What you should do:
Give the number of lines in the data that contain "actions", and nothing more.

......

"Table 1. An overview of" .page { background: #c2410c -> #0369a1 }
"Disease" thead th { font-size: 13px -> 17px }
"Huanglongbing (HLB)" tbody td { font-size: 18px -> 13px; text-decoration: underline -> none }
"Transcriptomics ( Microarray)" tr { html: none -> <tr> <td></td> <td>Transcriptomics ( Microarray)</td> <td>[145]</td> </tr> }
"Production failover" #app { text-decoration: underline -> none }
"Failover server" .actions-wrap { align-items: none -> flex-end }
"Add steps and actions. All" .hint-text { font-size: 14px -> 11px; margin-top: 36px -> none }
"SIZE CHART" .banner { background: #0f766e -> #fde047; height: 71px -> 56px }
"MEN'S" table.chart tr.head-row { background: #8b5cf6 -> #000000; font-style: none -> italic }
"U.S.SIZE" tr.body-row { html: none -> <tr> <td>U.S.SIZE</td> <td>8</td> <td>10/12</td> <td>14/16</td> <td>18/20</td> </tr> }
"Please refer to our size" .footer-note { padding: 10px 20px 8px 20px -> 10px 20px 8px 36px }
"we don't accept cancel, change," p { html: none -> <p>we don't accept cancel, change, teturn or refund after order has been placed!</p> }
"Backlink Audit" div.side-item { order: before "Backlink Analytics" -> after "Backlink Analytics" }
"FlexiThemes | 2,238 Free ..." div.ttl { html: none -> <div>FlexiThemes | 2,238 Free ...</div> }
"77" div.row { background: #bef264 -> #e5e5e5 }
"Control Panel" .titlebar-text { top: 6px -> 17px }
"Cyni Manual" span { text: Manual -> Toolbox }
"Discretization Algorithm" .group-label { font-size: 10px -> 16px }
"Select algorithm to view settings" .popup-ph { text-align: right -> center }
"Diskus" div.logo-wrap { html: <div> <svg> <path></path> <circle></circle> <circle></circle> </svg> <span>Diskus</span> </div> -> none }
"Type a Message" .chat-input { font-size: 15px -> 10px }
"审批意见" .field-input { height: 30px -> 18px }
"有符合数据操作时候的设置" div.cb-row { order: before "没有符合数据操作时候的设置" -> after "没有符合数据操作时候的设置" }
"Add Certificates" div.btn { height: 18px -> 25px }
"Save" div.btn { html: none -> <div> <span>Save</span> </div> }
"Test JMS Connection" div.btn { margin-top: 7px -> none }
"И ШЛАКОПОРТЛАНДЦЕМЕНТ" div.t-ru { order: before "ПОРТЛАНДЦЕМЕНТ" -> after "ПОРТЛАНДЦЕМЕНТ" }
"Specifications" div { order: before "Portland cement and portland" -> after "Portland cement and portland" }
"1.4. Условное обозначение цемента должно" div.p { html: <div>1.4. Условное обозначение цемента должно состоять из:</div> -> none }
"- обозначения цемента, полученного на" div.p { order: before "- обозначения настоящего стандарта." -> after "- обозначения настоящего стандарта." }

......

Task response:
2